Crise. José Eduardo Cardozo tentou, sem sucesso, reunir Janot e Daiello, da PF

Andre Coelho/19-02-2015

Escândalos em série

BRASÍLIA e rio

Procuradores e delegados da Polícia Federal responsáveis pela Operação Lava-Jato estão tentando marcar uma reunião para amanhã com o objetivo de aparar arestas e estabelecer novo cronograma de trabalho. Mas o clima ainda é tenso entre as duas partes. Ontem à tarde, a assessoria da Polícia Federal informou que a reunião ainda não está confirmada. Na semana passada, o ministro Teori Zavascki, relator do caso no Supremo Tribunal Federal (STF), suspendeu interrogatórios de deputados e senadores que vinham sendo conduzidos pela Polícia Federal.

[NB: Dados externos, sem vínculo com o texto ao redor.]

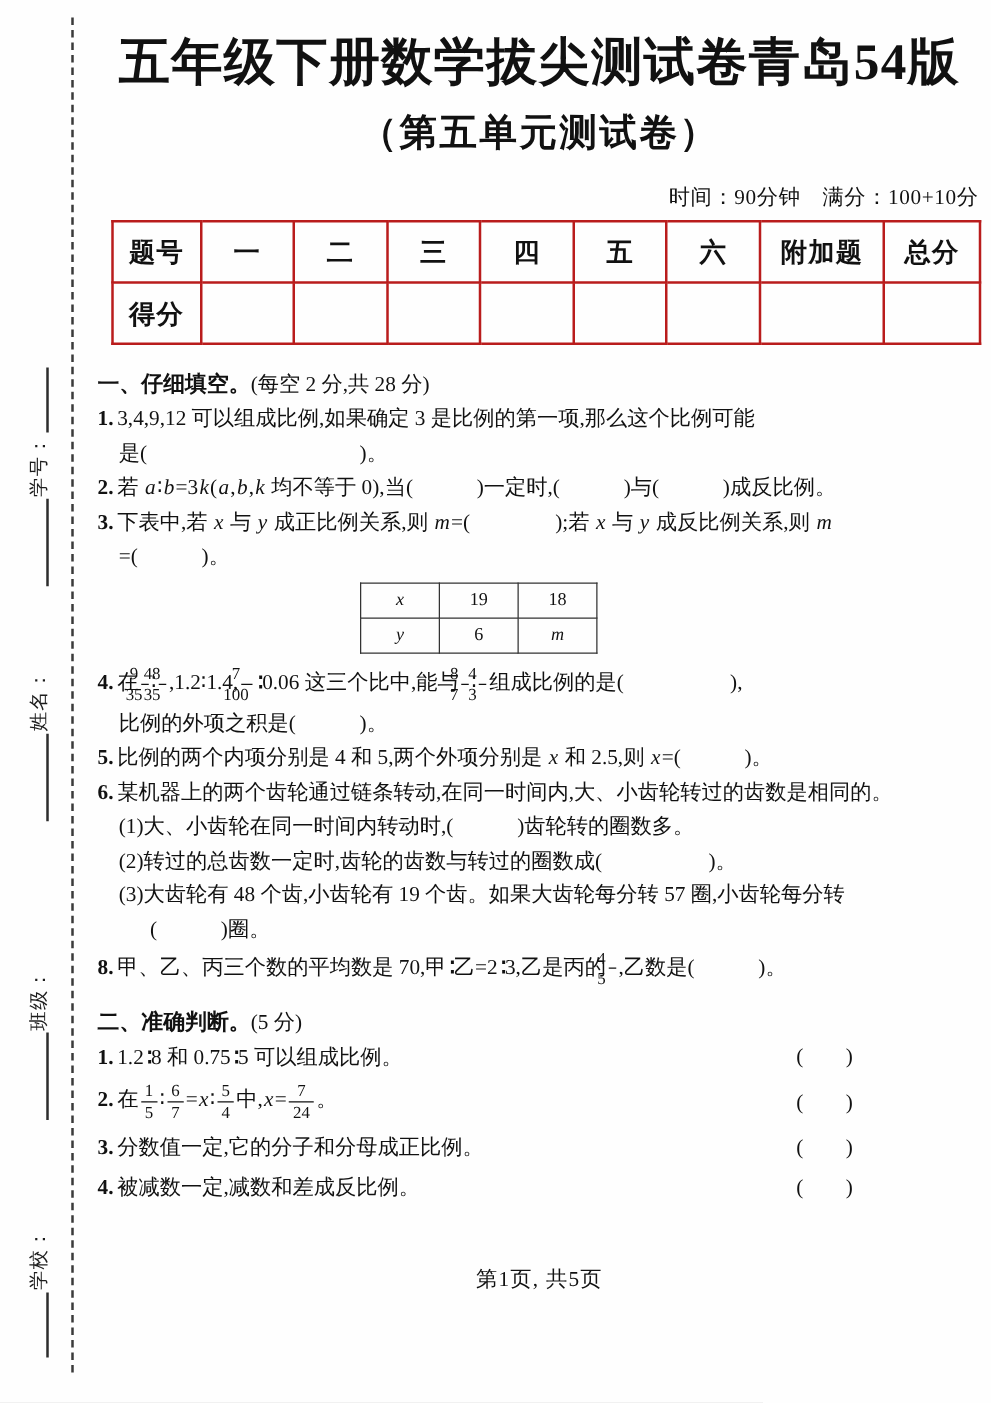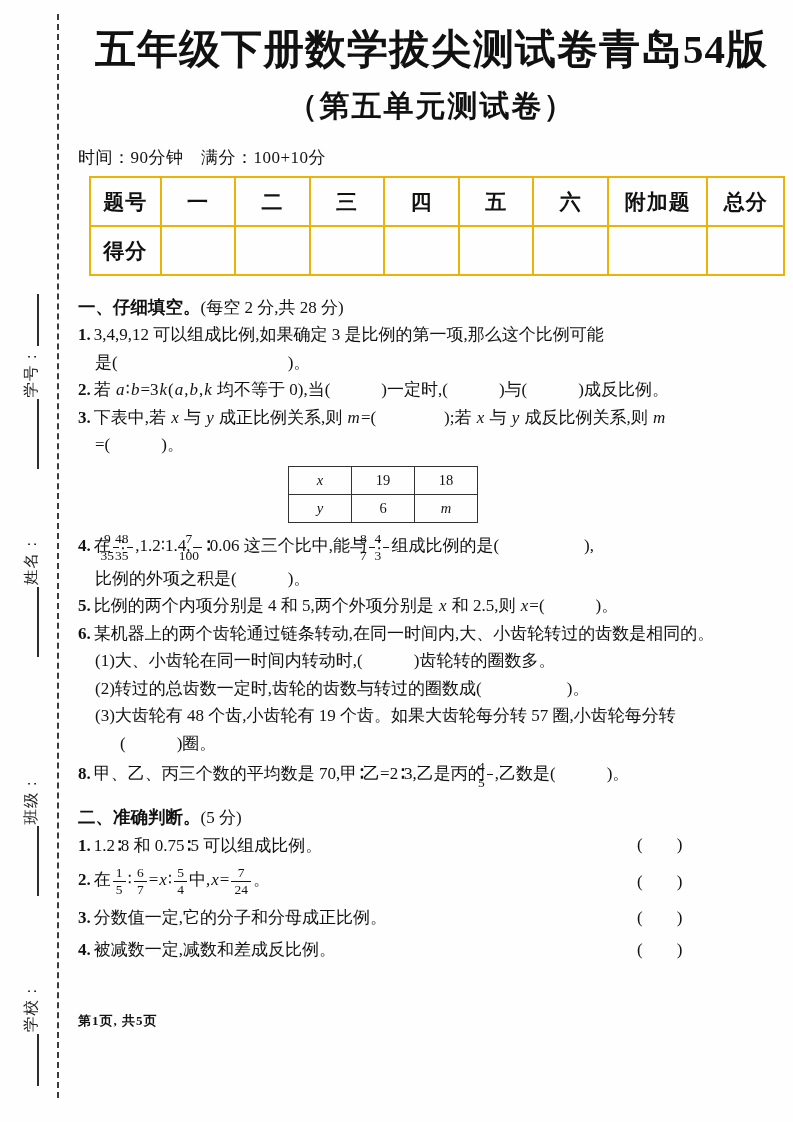--- a/index.html
+++ b/index.html
@@ -23,7 +23,7 @@
   .content{position:absolute;left:78px;top:0;width:707px;}
   .title{margin-top:26px;text-align:center;font-size:41px;font-weight:bold;letter-spacing:1px;line-height:1.15;}
   .subtitle{margin-top:13px;text-align:center;font-size:30px;font-weight:bold;letter-spacing:2px;}
-  .exam-info{margin-top:19px;font-size:17px;letter-spacing:.5px;padding-right:2px;}
+  .exam-info{margin-top:19px;text-align:right;font-size:17px;letter-spacing:.5px;padding-right:2px;}
   
   table.score{border-collapse:collapse;margin:7px 0 0 11px;table-layout:fixed;}
   table.score td{border:2px solid #eab308;height:45px;text-align:center;vertical-align:middle;

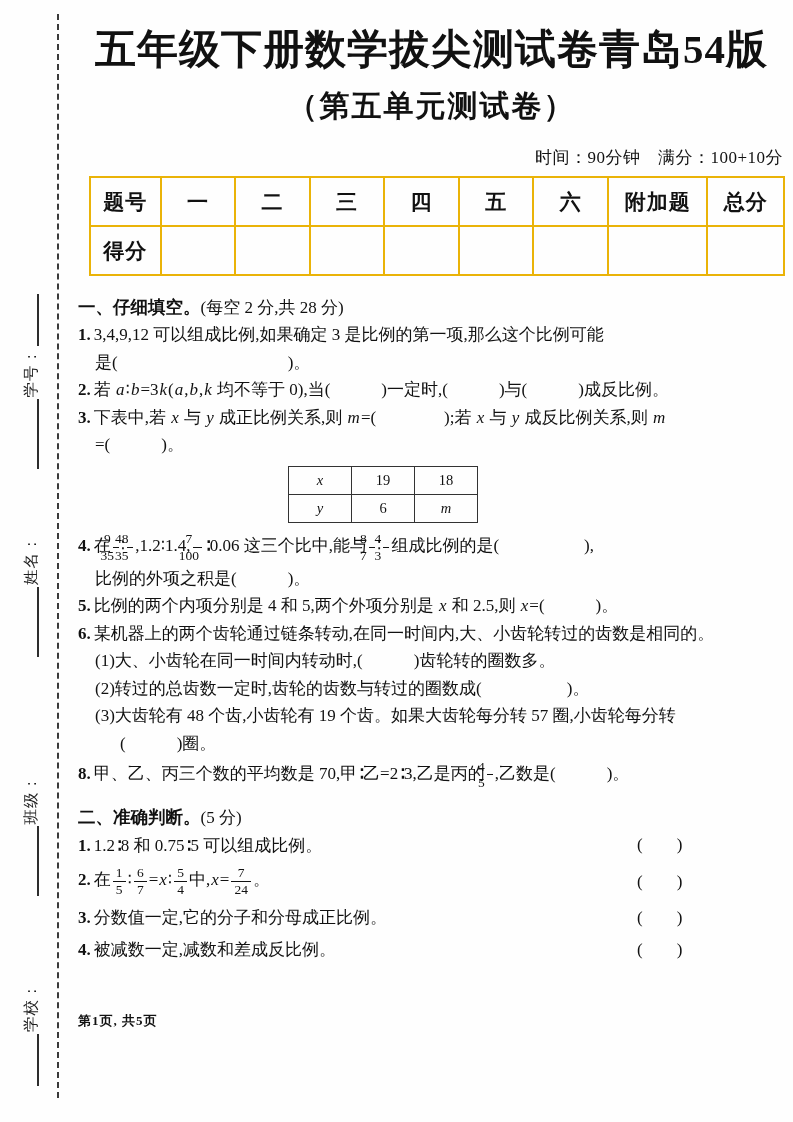--- a/index.html
+++ b/index.html
@@ -26,7 +26,7 @@
   .exam-info{margin-top:19px;text-align:right;font-size:17px;letter-spacing:.5px;padding-right:2px;}
   
   table.score{border-collapse:collapse;margin:7px 0 0 11px;table-layout:fixed;}
-  table.score td{border:2px solid #eab308;height:45px;text-align:center;vertical-align:middle;
+  table.score td{border:2px solid #b91c1c;height:45px;text-align:center;vertical-align:middle;
     font-size:21px;font-weight:bold;letter-spacing:1px;}
   
   .sec-head{margin-top:17px;font-size:17.5px;line-height:1.6;}

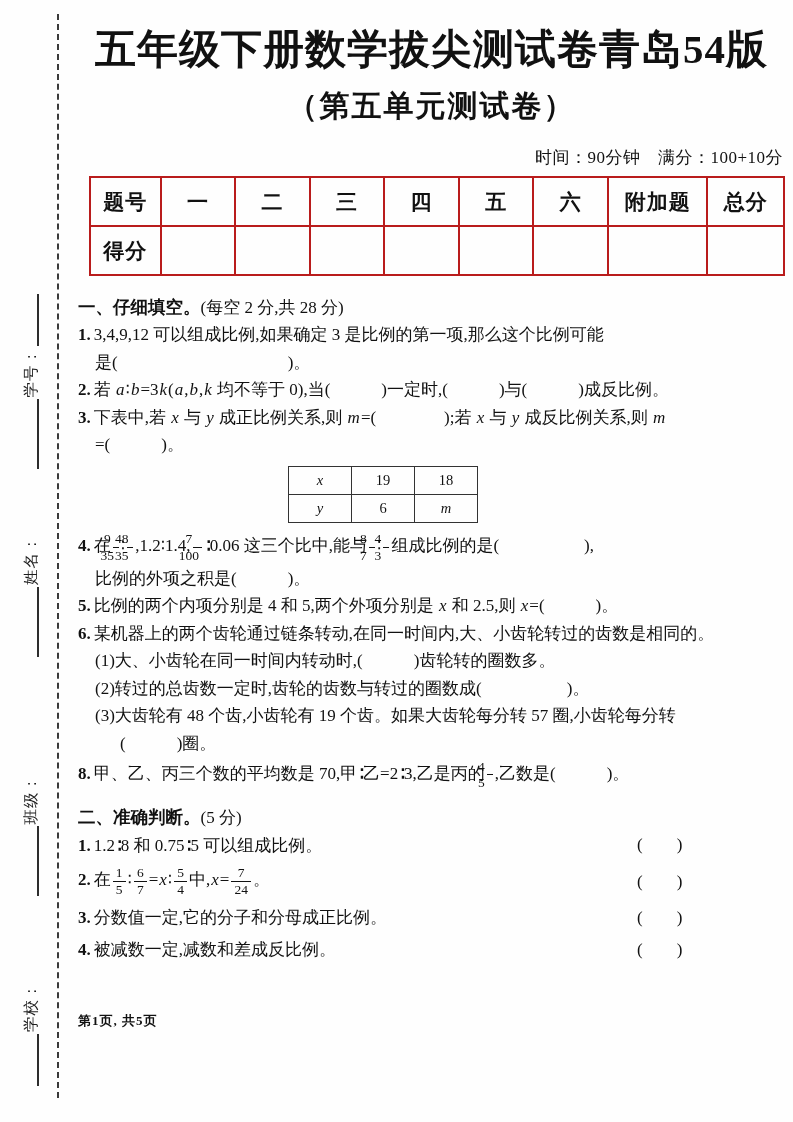--- a/index.html
+++ b/index.html
@@ -48,7 +48,7 @@
   .jrow{position:relative;margin:0 0 5px 0;font-size:17px;line-height:1.62;}
   .jrow .qnum{font-weight:bold;padding-right:3px;}
   .jparen{position:absolute;left:559px;top:50%;transform:translateY(-50%);}
-  .footer{margin-top:48px;text-align:left;font-size:13px;letter-spacing:1px;font-weight:bold;}
+  .footer{margin-top:48px;text-align:center;font-size:17px;letter-spacing:1px;}
 </style>
 </head>
 <body>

A defesa da construtora Norberto Odebrecht enviou ao STF ofício reclamando da decisão do ministro Teori Zavascki de adiar os depoimentos marcados para a semana passada na PF. O diretor da Odebrecht Alexandrino Alencar teve a oitiva adiada e se sentiu injustiçado. Queria prestar logo os esclarecimentos. O depoimento dele servirá para instruir investigação sobre o ex-deputado João Alberto Pizzolatti (PP-SC).

O procurador-geral da República, Rodrigo Janot, pediu a interrupção dos depoimentos porque considerou que delegados teriam se precipitado. Para procuradores da Lava-Jato, interrogatórios de investigados só devem ocorrer depois dos depoimentos de testemunhas e da conclusão da coleta de provas, ou seja, na fase final da investigação. Eles dizem que depoimentos em início de inquérito costumam ter pouca eficácia. Os investigados, em geral, negam as acusações, e a polícia não tem como explorar eventuais contradições dos suspeitos.

Os inquéritos da Lava-Jato que envolvem políticos estão praticamente parados. A crise é tão grave que, na semana passada, o ministro da Justiça, José Eduardo Cardozo, tentou várias vezes reunir Janot e o diretor da PF, Leandro Daiello, para discutir o assunto, mas não conseguiu.

Após o início da queda de braço entre PF e MPF, a Associação Nacional dos Delegados de Polícia Federal (ADPF) lançou semana passada a campanha "Deixa a PF trabalhar", em resposta ao procurador Rodrigo Janot. A associação pediu que a população envie vídeos de apoio ao trabalho dos policiais federais. Ontem, os primeiros começaram a ser postados na página da ADPF no Facebook, curtida por 157 mil pessoas.

No documento enviado ao STF, a advogada da Odebrecht, Dora Cavalcanti, diz temer que o MPF passe a comandar as investigações: "Com todo o respeito, os peticionários confiam que a providência requerida pela Procuradoria não implicará submissão da autoridade policial a eventuais (e de todo inesperados) desígnios de se conduzir as diligências investigativas com finalidade diversa da obtenção da verdade".